Ashley Gilbertson has been photographing in Iraq since 2002. The latest issue of The Virginia Quarterly Review features a long, detailed article by Gilbertson and his wife called "Last Photographs" covering various experiences in Iraq, all centering on death and photography in some way. "Last Photographs" refers to the times Gilbertson has been the last person to photograph someone before they died, whether a US soldier or an Iraqi matriarch. In June, he was interviewed on NPR to promote his new book, Whiskey Tango Foxtrot. The interview sheds some light on Gilbertson's motivations, including how his pro-intervention views have changed after years of covering the conflict. Photographs from the book will be on exhibit in October at Gallery Bar, 120 Orchard St.

Suaada’s dentures by Ashley Gilbertson
For comparison, listen to this interview with Time photographer Christopher Morris, from July 2003. At that time, according to Morris, photographing the wounded was allowable, but release of such photography was delayed to allow for notification of families.
Morris covered the ethnic cleansing in Bosnia, and like a lot of the photojournalists that covered that war, was outraged that the US did not act faster to intervene and put a stop to the genocide. Asked whether the US intervention in Iraq represented a change for the better in this regard, Morris squirms and says "I don't know if my role in society is to give my opinion." That strikes me as an astonishing position for a photojournalist to take, but maybe not for a modern Western journalist who believes journalism truly can be, and is, wholly objective and the only opinions that appear in a paper are on the editorial page. Compare to the position of Philip Jones Griffiths from a generation before: "To me, there is no point in pressing the shutter unless you are making some caustic comment on the incongruities of life. That is what photography is all about. It is the only reason for doing it."
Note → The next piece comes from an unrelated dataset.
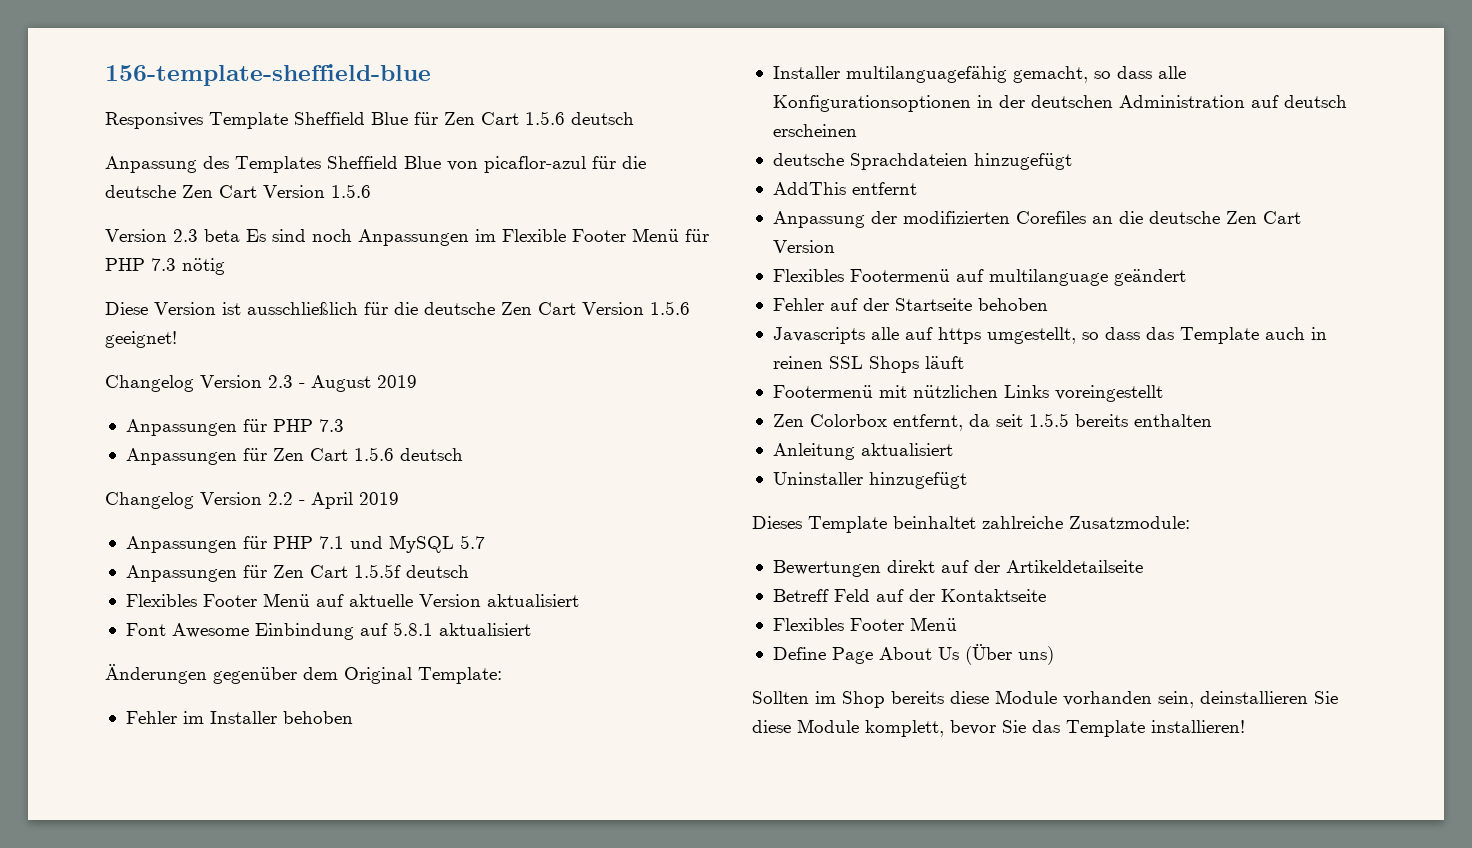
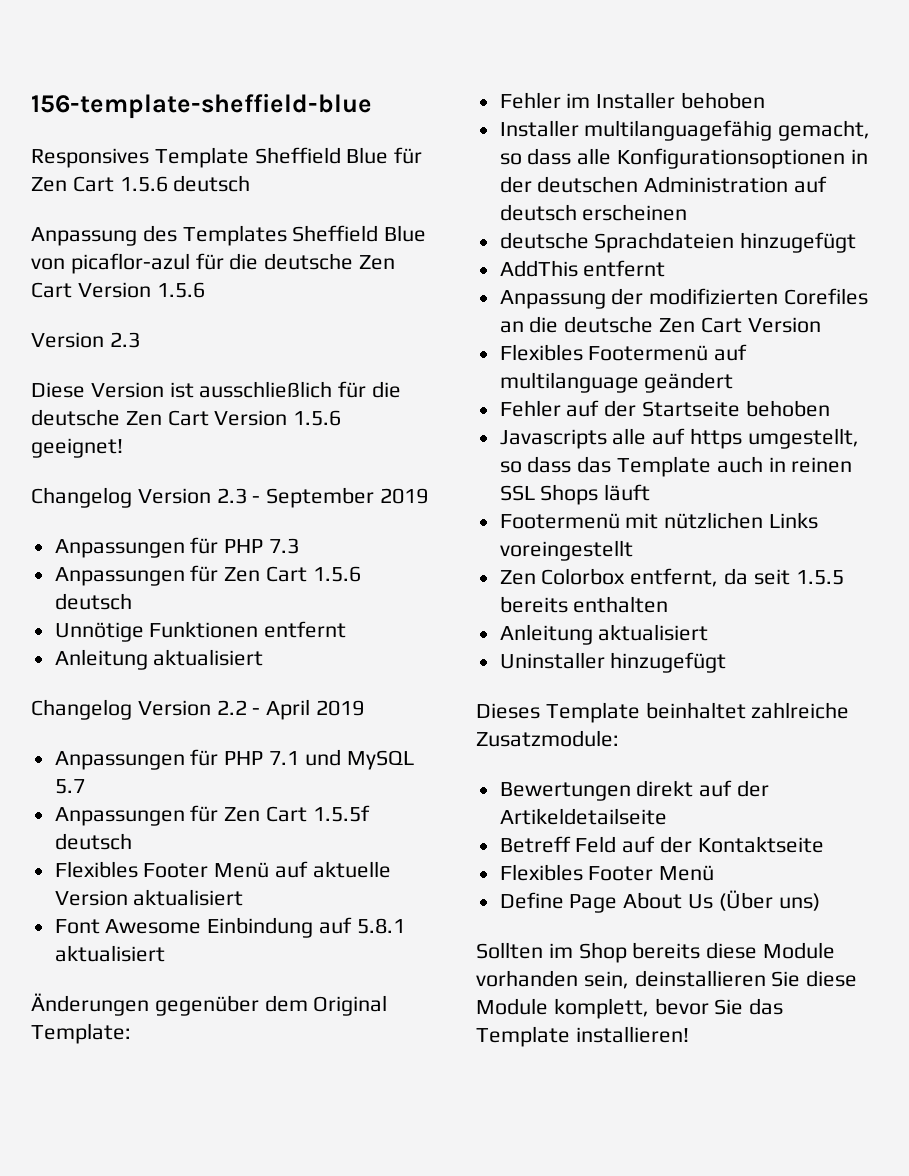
[204,228,709,246] [105,258,225,275] beta Es sind noch Anpassungen im Flexible Footer Menü für PHP 7.3 nötig -> (140, 340) none
[311,375,371,392] August -> [266,487,375,508] September
(463, 454) none -> [54,621,347,642] [54,649,264,670] // Unnötige Funktionen entfernt // Anleitung aktualisiert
He goes on to say, "We have bit off more, ah, than we can handle in the sense that we are in a region, as part of the world where we are not liked. No matter what we do, what good we do, what our intentions are, it will be turned against us. And I think we have opened a very serious can of worms that we will have to deal with for a long time." That was in the summer of 2003.
Wow, talk about getting a bee in your bonnet. Alec Soth has been on a Tod Papageorge kick all week. Honestly, it seemed a little odd to be shining so much high power light on a living photographer with the aura of Papagoerge. But it has culminated this morning in a fascinating interview with Papageorge himself.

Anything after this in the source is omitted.